The issues did not occur overnight, as problems usually metastasize more than they fester. And just like there is a school of historians that suggest that WWII was consequential to WWI and refer to that entire period as the Thirty Year War; the same has been advanced regarding Postville’s implosion in 2008. It did not begin, they argue, with an immigration raid on a clear May day, but germinated two decades earlier.

In 1987 Aaron Rubashkin the Jewish butcher from Brooklyn who has his mother’s washboard framed in his office to remember his humble beginnings, decided to set up shop in Postville. His eyes were set upon the Hygrade meatpacking plant located just outside Postville. This slaughterhouse shut down in the early 1980s when it could no longer compete with the larger and more profitable plants.

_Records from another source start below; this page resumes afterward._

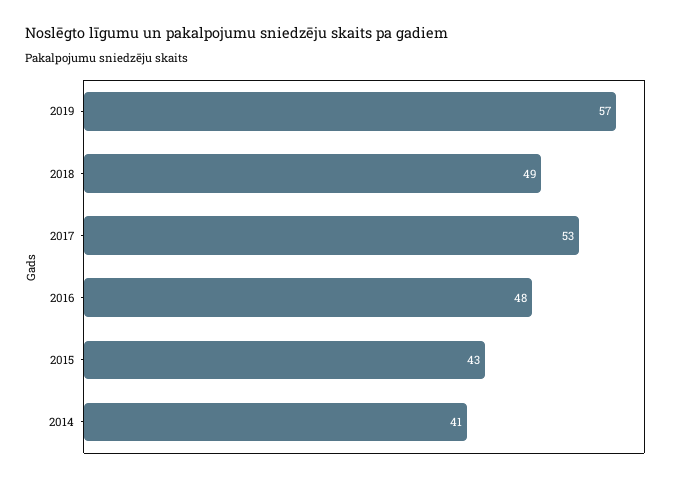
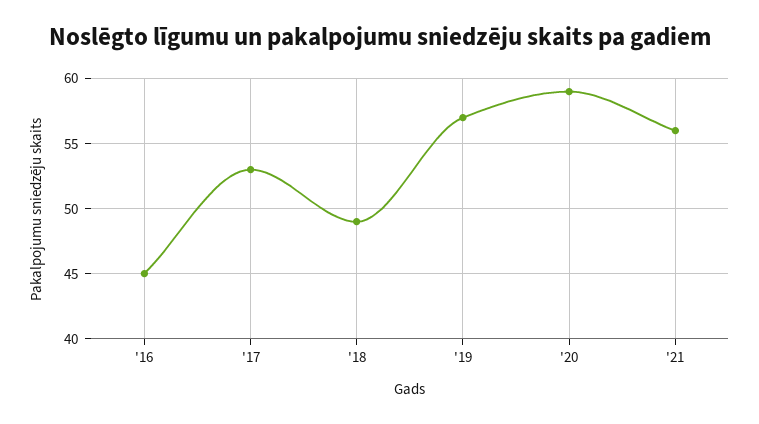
2016: 48 -> 45
2015: 43 -> none
2014: 41 -> none
'20: none -> 59
'21: none -> 56

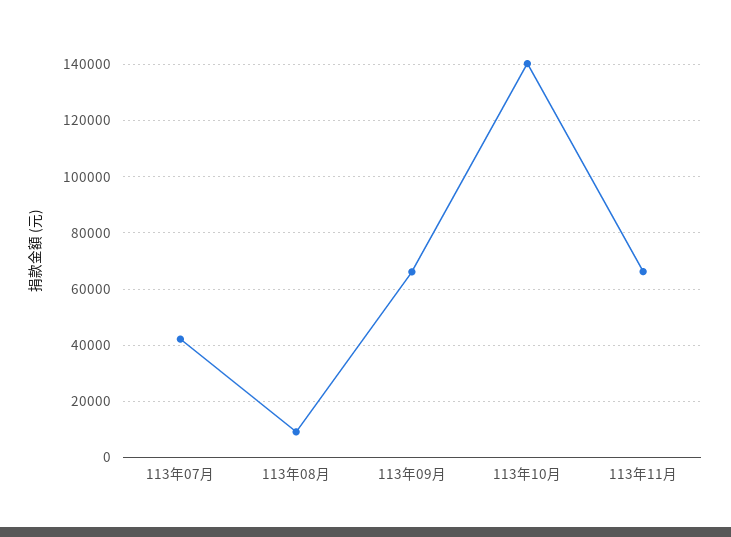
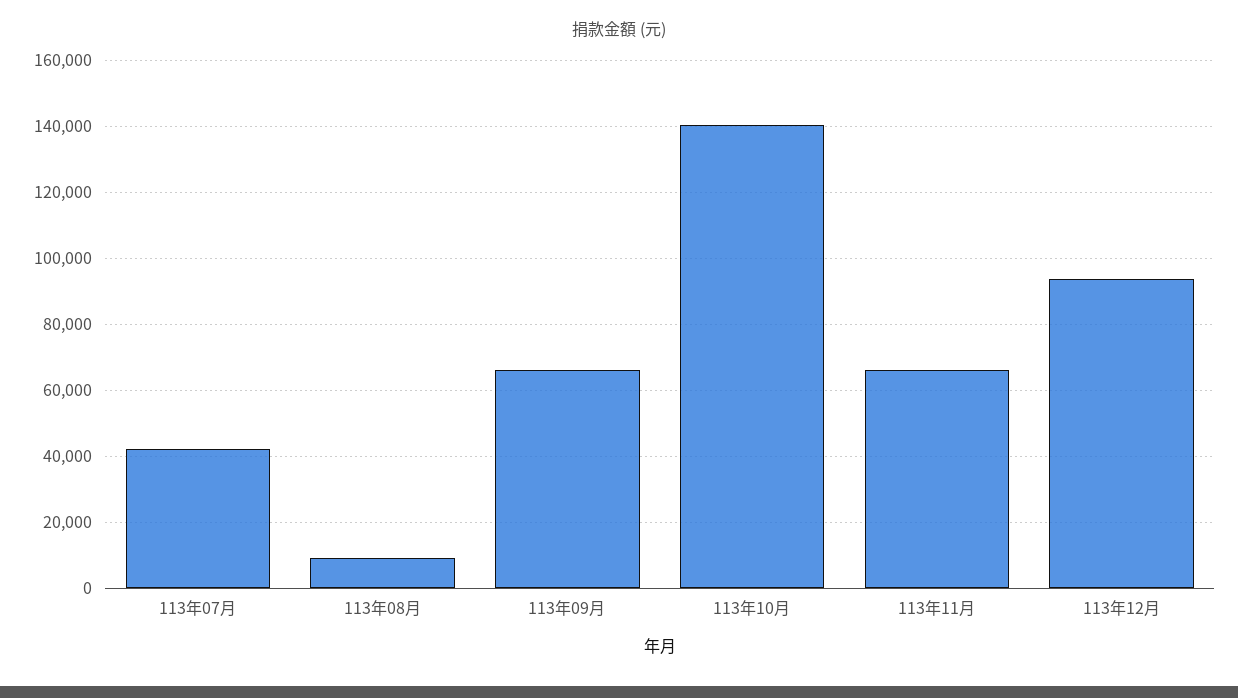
113年12月: none -> 94000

Rubashkin’s idea was financially sound. A kosher slaughterhouse located in Iowa would have easy access to Midwest beef and poultry that was cheaper to feed and raise than livestock in and around New York. Such a plant would also be better suited to accommodate customers on the West Coast.

Furthermore, Postville, like many Iowa towns, was hard hit by the Midwest farm crisis in the 1980s. Small farms folded at a disquieting rate as banks foreclosed on family farms[i], businesses shuttered and people moved out.

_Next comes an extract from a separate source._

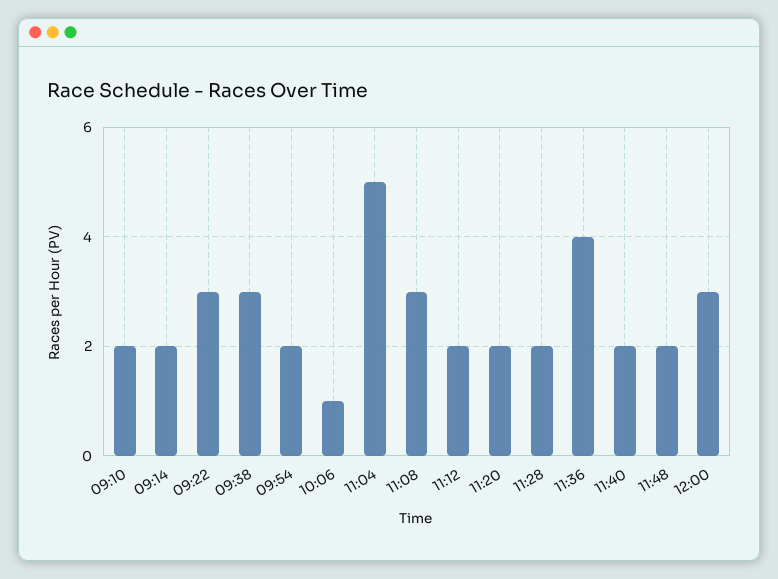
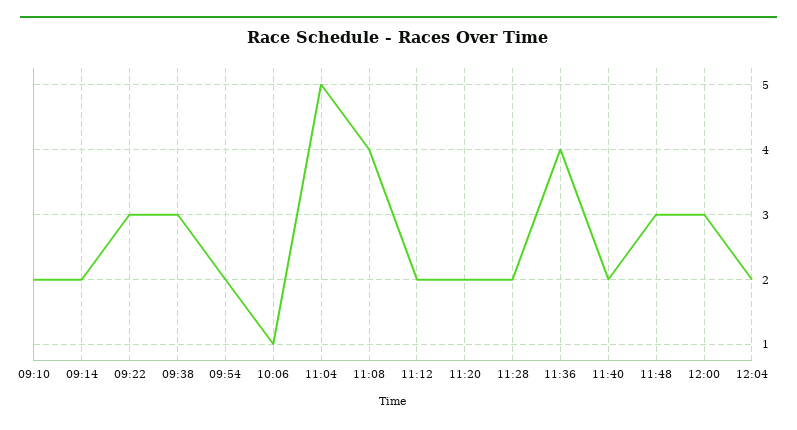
11:08: 3 -> 4
11:48: 2 -> 3
12:04: none -> 2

Iowa is a right-to-work state[ii], meaning workers do not have to join a union to work in a plant, a decided advantage to Rubashkin – or any employer – who wished to capitalize upon lower-paid, nonunion workers. Postville, in 1987 seemed to have caught a lucky break with the Rubashkin decision to revitalize the slaughterhouse. Such an operation would necessitate local employment, increase property values and rejuvenate a town that was boarding up.

At least, such was the theory.

The new Rubashkin meatpacking plant, renamed Agriprocessors (informally known as Agri), was a family business. This is unusual as the big packers are usually owned and operated by huge corporations. The modus operandi of a large corporation creates a massive bureaucracy that protects itself[iii]. If responsibility is distributed among many players, then if there is a problem, no sole individual will take the blame.

This is not the way the House of Rubashkin operated. Aaron Rubashkin’s son, Shalom, was brought in 1992 to run the day-to-day operations of the family business. He had no previous business experience appropriate to prepare him to run what would become the leading kosher meat producer in the country.

Corporate experience is just one aspect of a business, which is one of the most dangerous occupations in America.[iv] Slaughtering, cutting, hauling and packing thousands of animals a day, is a grimy, bloody, arduous, violent, dehumanizing and smelly enterprise. Injuries are commonplace and hazards abound from butcher knives to sawing devices to corrosive cleaning chemicals and extremely ear-unfriendly machinery. Fatigue is a killer. The gear worn in a meatpacking plant is a cross between the attire worn in a construction site and that on a battlefield.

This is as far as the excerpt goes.